(Change listing data)
=-=-=

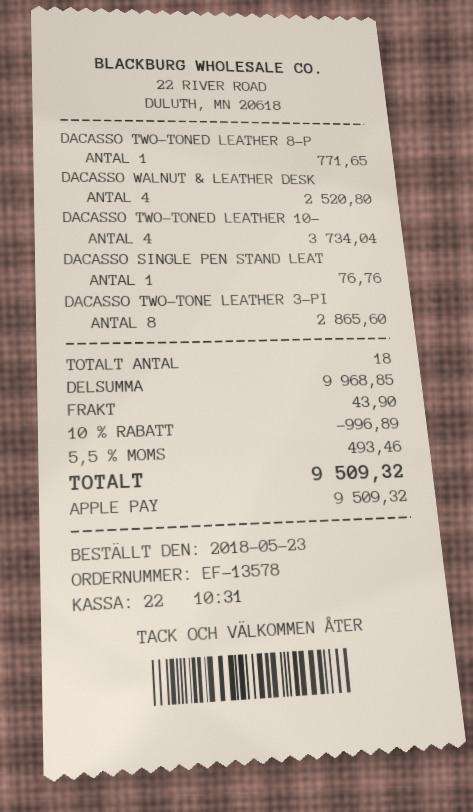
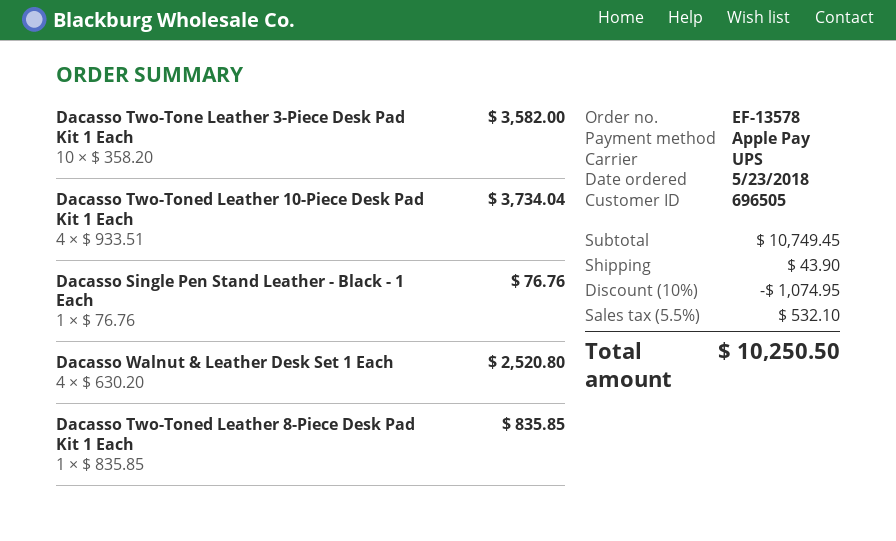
DACASSO TWO-TONED LEATHER 8-P: 1 for 771.65 -> 1 for 835.85
DACASSO TWO-TONE LEATHER 3-PI: 8 for 2865.60 -> 10 for 3582.00
subtotal: 9968.85 -> 10749.45
discount: 10% = 996.89 -> 10% = 1074.95
tax: 5.5% = 493.46 -> 5.5% = 532.10
total: 9509.32 -> 10250.50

=-=-=

▶ **How to complete this task**:
Transcribe every line of the records exactly. Pictures do not belong in the copy.

▶ **Answer for the task**:
DACASSO TWO-TONED LEATHER 8-P: 1 for 771.65 -> 1 for 835.85
DACASSO TWO-TONE LEATHER 3-PI: 8 for 2865.60 -> 10 for 3582.00
subtotal: 9968.85 -> 10749.45
discount: 10% = 996.89 -> 10% = 1074.95
tax: 5.5% = 493.46 -> 5.5% = 532.10
total: 9509.32 -> 10250.50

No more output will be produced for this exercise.